[Material for this exercise Boundary: Start]
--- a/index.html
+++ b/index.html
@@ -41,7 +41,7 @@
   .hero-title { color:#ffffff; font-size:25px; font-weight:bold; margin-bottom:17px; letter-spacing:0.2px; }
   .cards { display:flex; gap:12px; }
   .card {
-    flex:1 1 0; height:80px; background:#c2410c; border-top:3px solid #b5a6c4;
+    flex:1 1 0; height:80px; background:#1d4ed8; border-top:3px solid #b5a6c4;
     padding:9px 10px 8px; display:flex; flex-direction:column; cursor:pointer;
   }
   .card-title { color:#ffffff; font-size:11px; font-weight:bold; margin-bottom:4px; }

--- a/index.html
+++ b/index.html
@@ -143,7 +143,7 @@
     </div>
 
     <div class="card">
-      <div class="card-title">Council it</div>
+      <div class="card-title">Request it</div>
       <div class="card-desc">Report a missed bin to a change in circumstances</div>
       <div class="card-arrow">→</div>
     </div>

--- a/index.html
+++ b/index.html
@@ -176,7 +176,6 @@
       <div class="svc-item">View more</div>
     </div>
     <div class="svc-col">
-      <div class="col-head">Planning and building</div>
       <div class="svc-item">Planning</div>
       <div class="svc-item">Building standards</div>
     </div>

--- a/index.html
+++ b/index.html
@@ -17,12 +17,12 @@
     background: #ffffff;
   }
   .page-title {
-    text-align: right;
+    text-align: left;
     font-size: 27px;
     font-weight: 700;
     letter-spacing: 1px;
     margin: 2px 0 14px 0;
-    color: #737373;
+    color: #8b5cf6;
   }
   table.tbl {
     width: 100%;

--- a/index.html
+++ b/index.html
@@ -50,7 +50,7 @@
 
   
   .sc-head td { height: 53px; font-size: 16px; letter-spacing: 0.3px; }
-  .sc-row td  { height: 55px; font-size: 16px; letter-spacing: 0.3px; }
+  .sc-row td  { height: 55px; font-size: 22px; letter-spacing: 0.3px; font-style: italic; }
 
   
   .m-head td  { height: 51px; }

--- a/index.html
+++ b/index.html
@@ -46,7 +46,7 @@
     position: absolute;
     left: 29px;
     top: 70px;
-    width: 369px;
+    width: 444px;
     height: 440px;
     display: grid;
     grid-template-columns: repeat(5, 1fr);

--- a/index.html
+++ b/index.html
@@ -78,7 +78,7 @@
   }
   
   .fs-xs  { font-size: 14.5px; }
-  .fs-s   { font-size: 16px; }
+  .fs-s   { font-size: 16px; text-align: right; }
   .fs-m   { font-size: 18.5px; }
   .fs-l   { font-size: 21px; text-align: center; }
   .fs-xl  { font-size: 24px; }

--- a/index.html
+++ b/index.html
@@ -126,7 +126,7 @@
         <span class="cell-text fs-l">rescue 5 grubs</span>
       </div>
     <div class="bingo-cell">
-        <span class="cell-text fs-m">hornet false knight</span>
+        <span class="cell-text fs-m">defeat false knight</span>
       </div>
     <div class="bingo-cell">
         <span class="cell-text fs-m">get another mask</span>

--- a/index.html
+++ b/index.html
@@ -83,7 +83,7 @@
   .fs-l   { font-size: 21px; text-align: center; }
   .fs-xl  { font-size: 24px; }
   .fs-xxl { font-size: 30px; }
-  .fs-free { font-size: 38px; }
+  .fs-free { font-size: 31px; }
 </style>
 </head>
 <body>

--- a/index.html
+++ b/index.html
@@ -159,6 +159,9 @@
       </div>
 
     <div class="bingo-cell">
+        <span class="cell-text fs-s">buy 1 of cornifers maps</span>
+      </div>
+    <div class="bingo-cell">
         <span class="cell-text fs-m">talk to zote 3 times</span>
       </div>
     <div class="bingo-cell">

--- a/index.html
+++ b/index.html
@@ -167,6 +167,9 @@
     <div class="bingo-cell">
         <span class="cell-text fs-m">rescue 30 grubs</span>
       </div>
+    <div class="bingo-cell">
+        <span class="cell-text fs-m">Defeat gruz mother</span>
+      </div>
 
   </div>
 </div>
[Material for this exercise Boundary: End]
Please copy all lines of the listing in which the string "item" occurs.

• **Task output**:
       <div class="svc-item">View more</div>
       <div class="svc-item">Planning</div>
       <div class="svc-item">Building standards</div>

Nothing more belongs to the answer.